JupyterLab is an open-source, browser-based, and interactive development environment designed specifically for the Python language. It provides a wide range of features and tools that are essential for data science and machine learning tasks. JupyterLab's interface comprises notebook-style documents that combine live code, interactive visualizations, and explanatory text. These notebooks allow users to explore data interactively, perform data analysis, and build machine learning models through a series of executable code cells.

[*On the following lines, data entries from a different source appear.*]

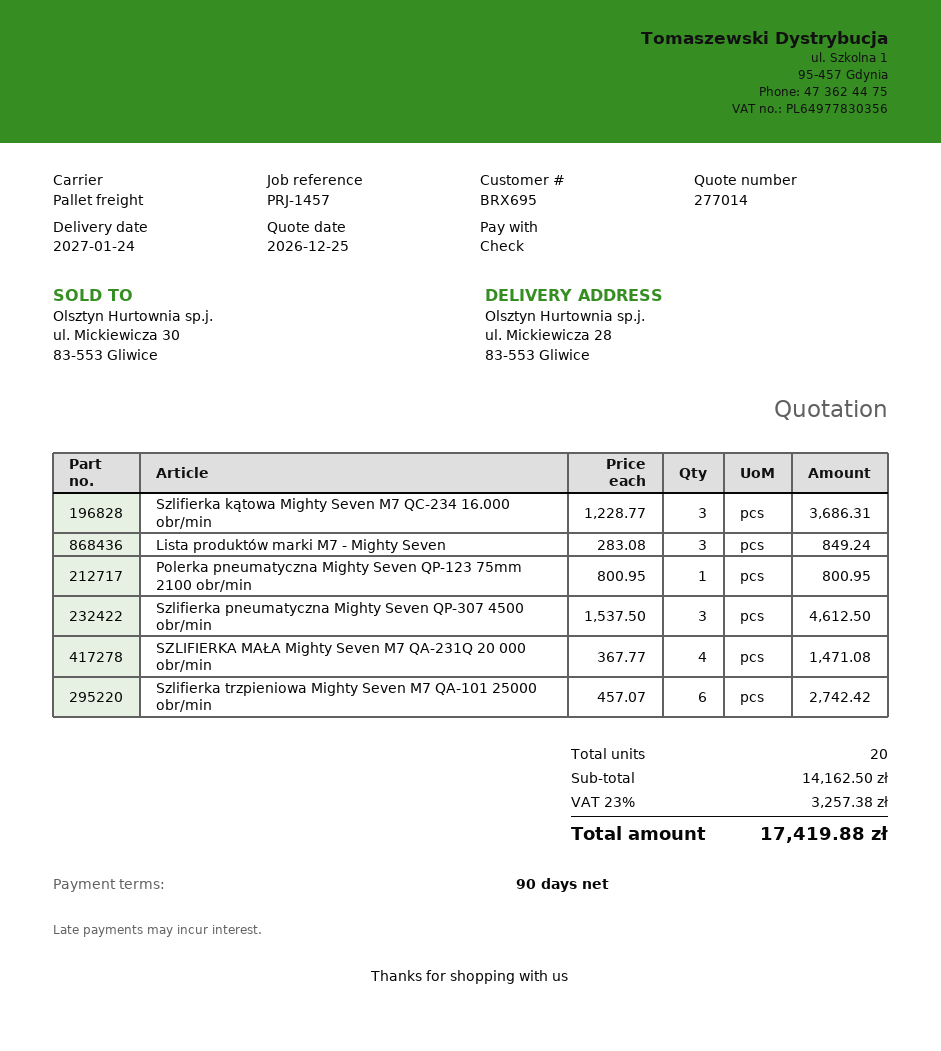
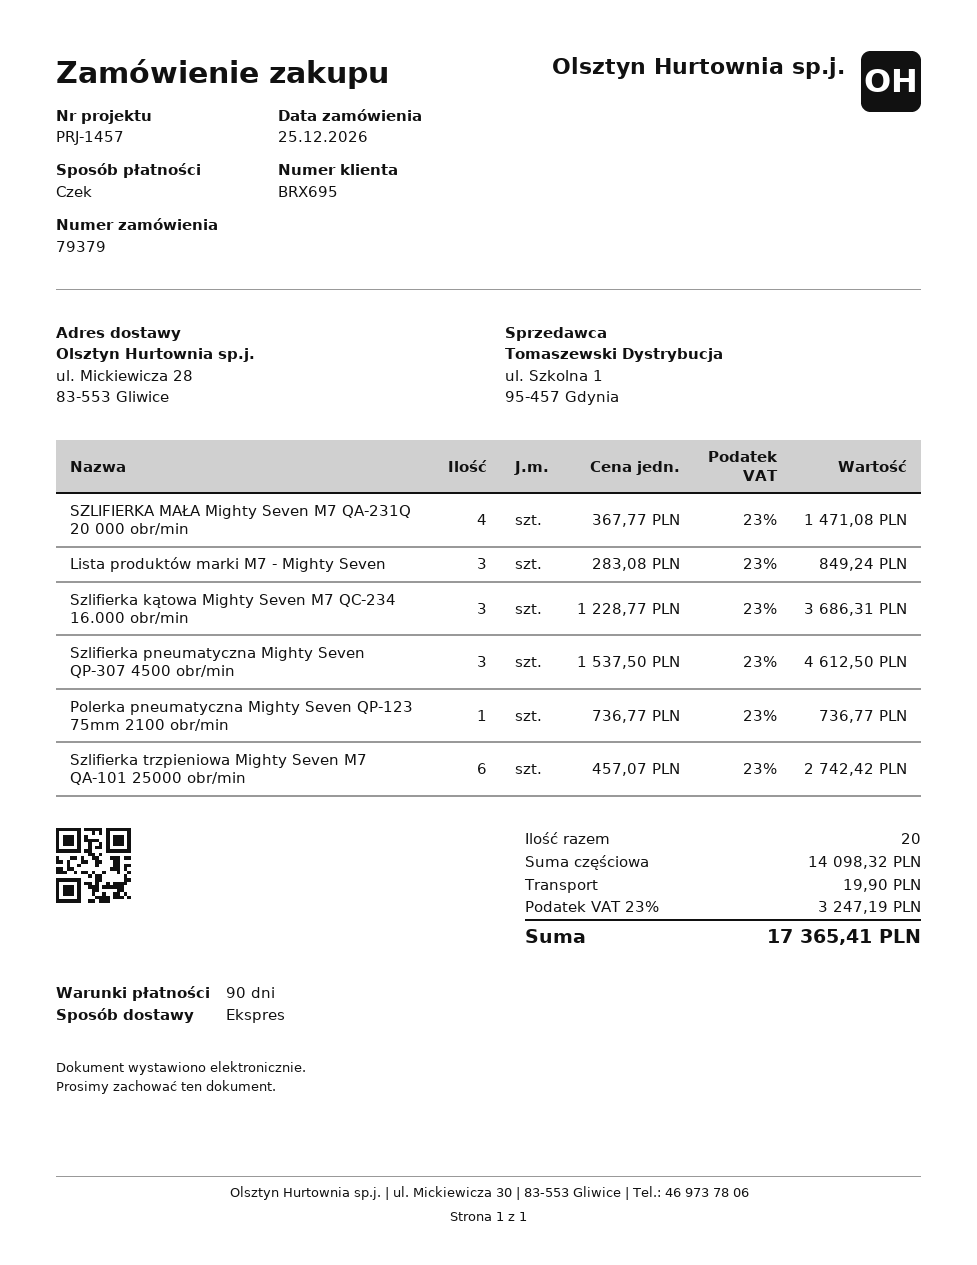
shipping method: pallet freight -> express
Polerka pneumatyczna Mighty Seven QP-123 75mm 2100 obr/min: 1 x 800.95 = 800.95 -> 1 x 736.77 = 736.77
subtotal: 14162.50 -> 14098.32
shipping: none -> 19.90
tax: 23% = 3257.38 -> 23% = 3247.19
total: 17419.88 -> 17365.41

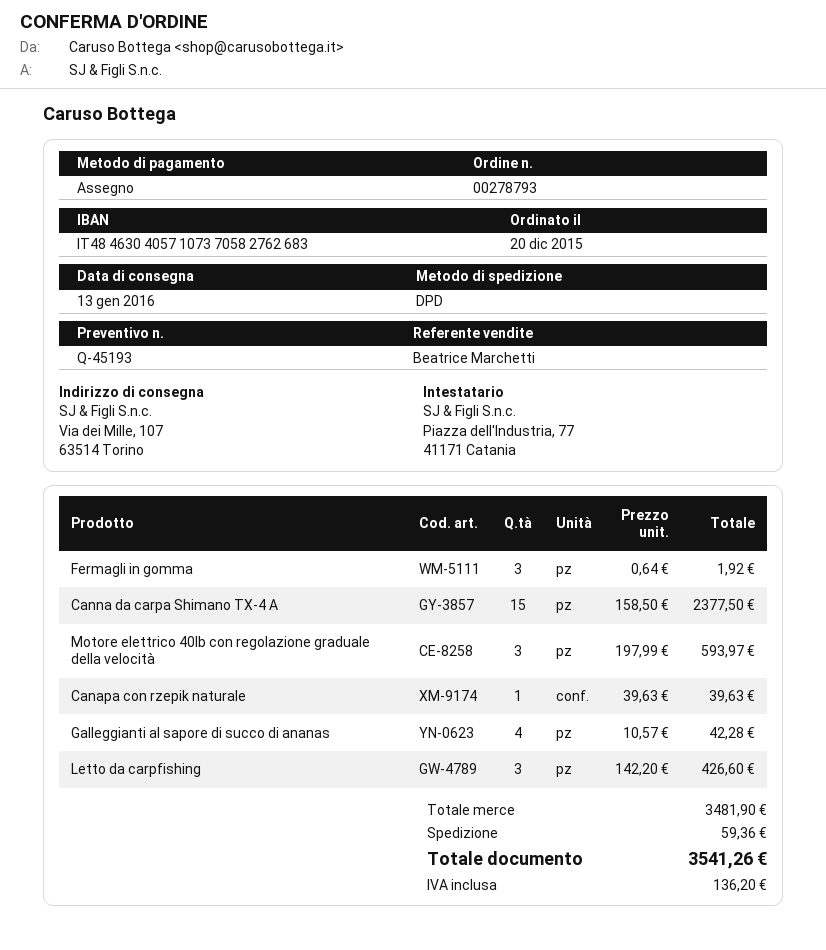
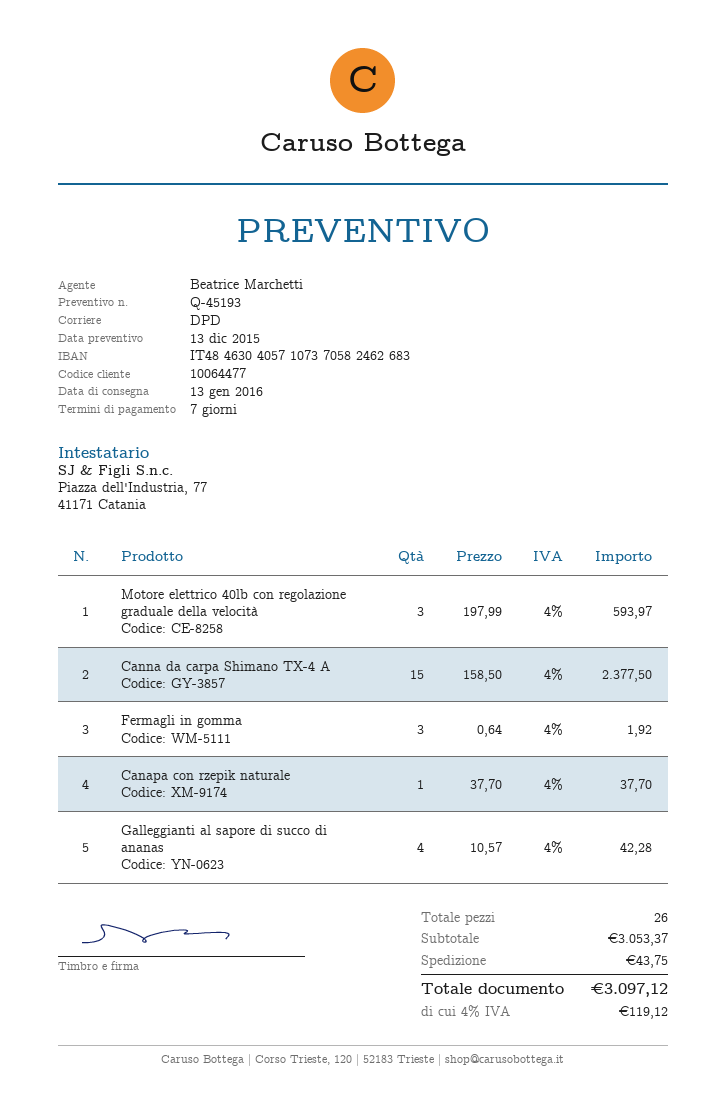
bank account: IT4846304057107370582762683 -> IT4846304057107370582462683
Canapa con rzepik naturale: 1 x 39.63 = 39.63 -> 1 x 37.70 = 37.70
Letto da carpfishing: 3 x 142.20 = 426.60 -> none
subtotal: 3481.90 -> 3053.37
shipping: 59.36 -> 43.75
tax: 136.20 -> 119.12
total: 3541.26 -> 3097.12

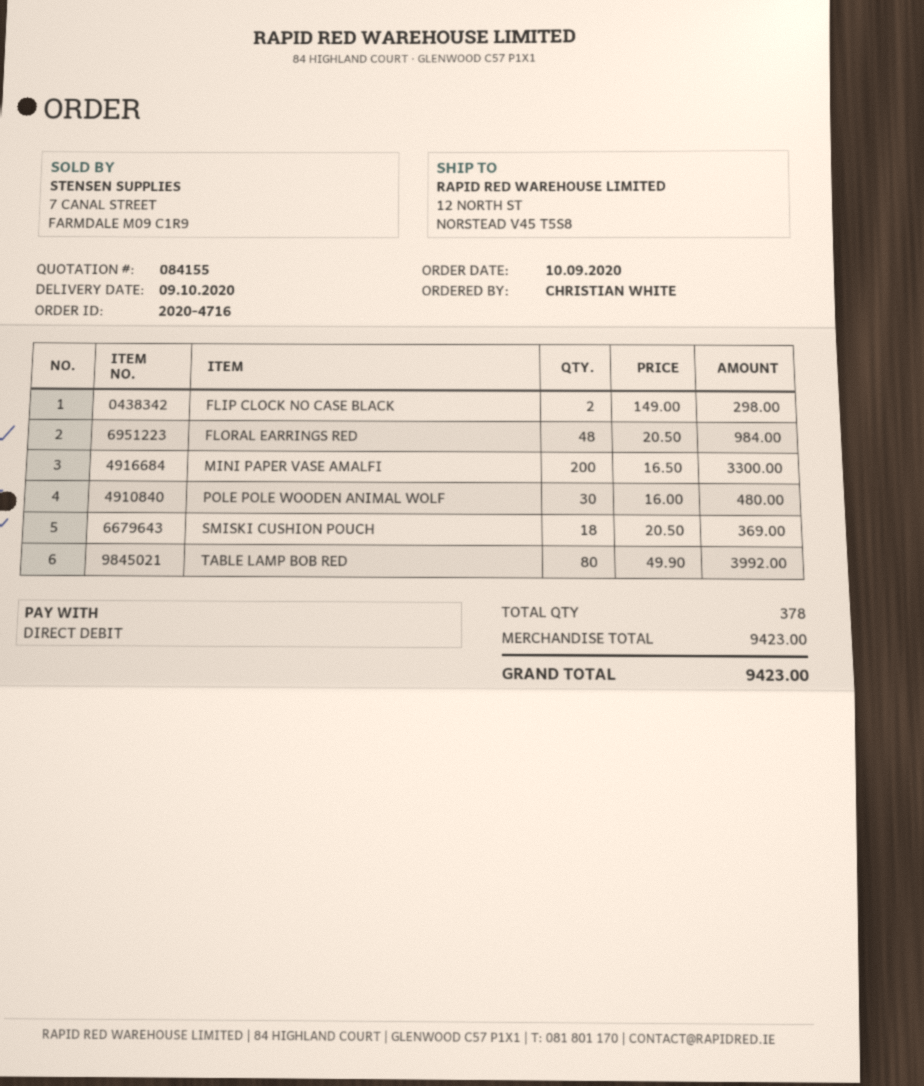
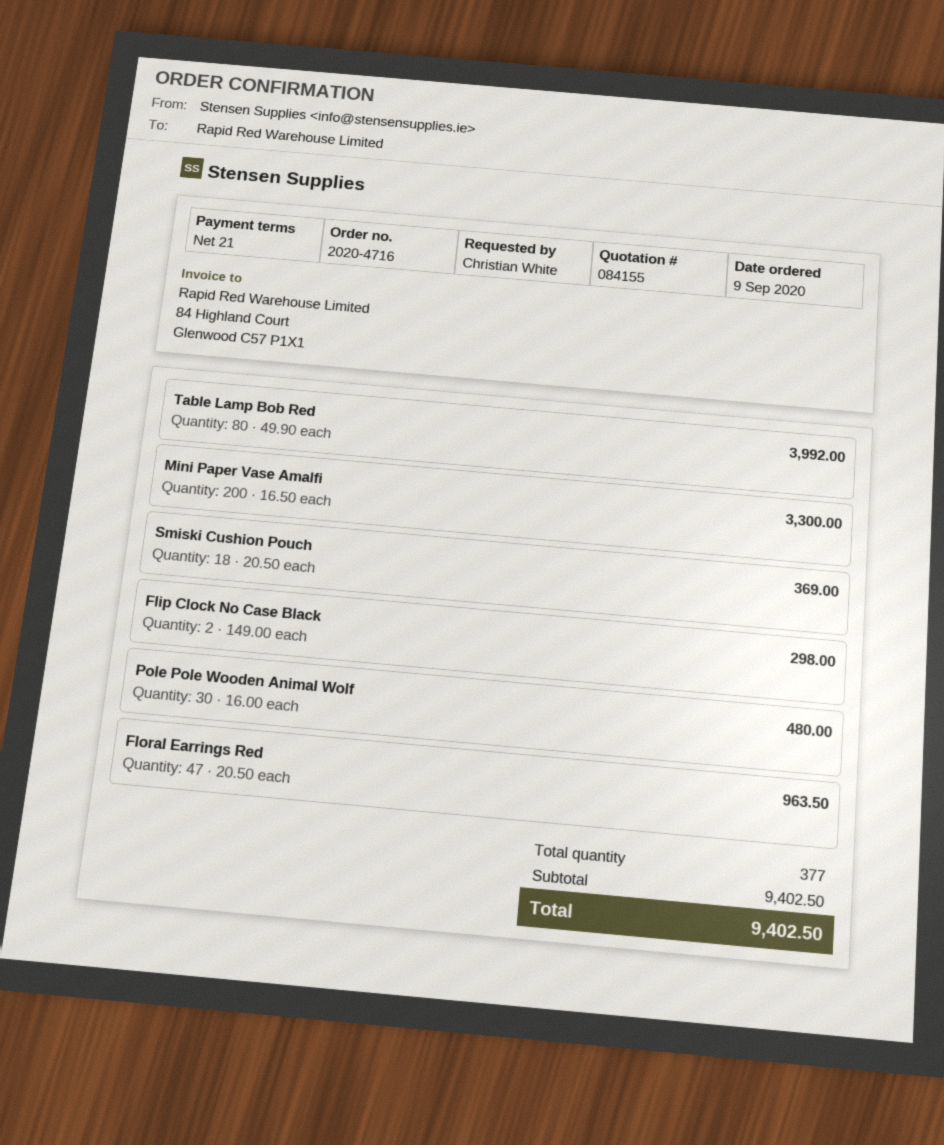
order date: 2020-09-10 -> 2020-09-09
FLORAL EARRINGS RED: 48 x 20.50 = 984.00 -> 47 x 20.50 = 963.50
total quantity: 378 -> 377
subtotal: 9423.00 -> 9402.50
total: 9423.00 -> 9402.50

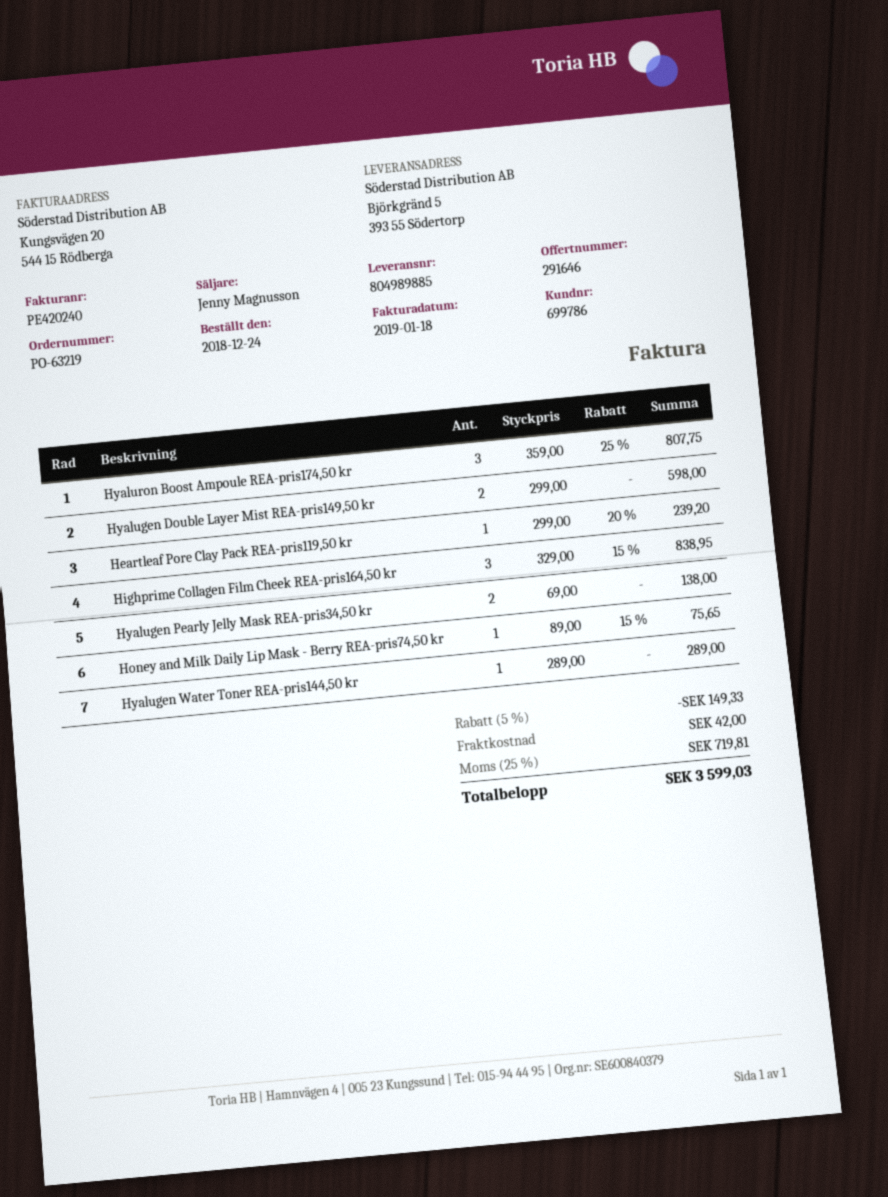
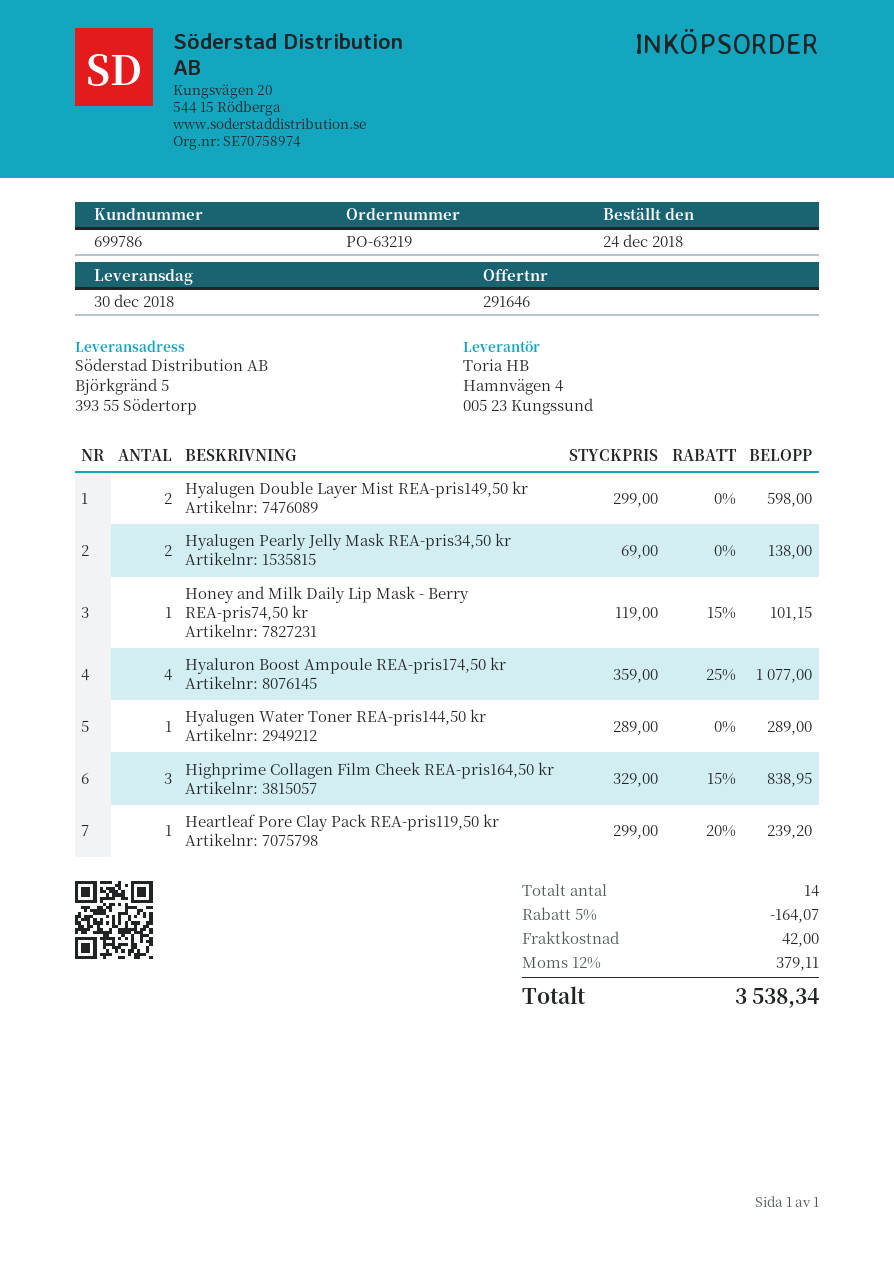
Hyaluron Boost Ampoule REA-pris174,50 kr: 3 x 359.00 - 25% = 807.75 -> 4 x 359.00 - 25% = 1077.00
Honey and Milk Daily Lip Mask - Berry REA-pris74,50 kr: 1 x 89.00 - 15% = 75.65 -> 1 x 119.00 - 15% = 101.15
discount: 5% = 149.33 -> 5% = 164.07
tax: 25% = 719.81 -> 12% = 379.11
total: 3599.03 -> 3538.34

What is JupyterLab Used for?

JupyterLab is a versatile tool used in various domains, including:

  • Data Exploration and Analysis: JupyterLab's interactive environment makes it easy to load, clean, and explore data. Users can create visualizations, perform statistical analysis, and generate reports.
  • Machine Learning and Modeling: JupyterLab provides libraries and tools for machine learning tasks. Users can train and evaluate models, make predictions, and visualize results.
  • Web Development: JupyterLab can be used for web development tasks, such as creating interactive dashboards and visualizations. It supports various web frameworks and libraries.
  • Education and Training: JupyterLab is widely used in educational settings to teach data science and machine learning concepts. Its interactive nature and documentation make it an excellent tool for both students and instructors.
  • Data Science Collaboration: JupyterLab enables seamless collaboration among data scientists and analysts. Notebooks can be shared and edited in real time, fostering teamwork and knowledge sharing.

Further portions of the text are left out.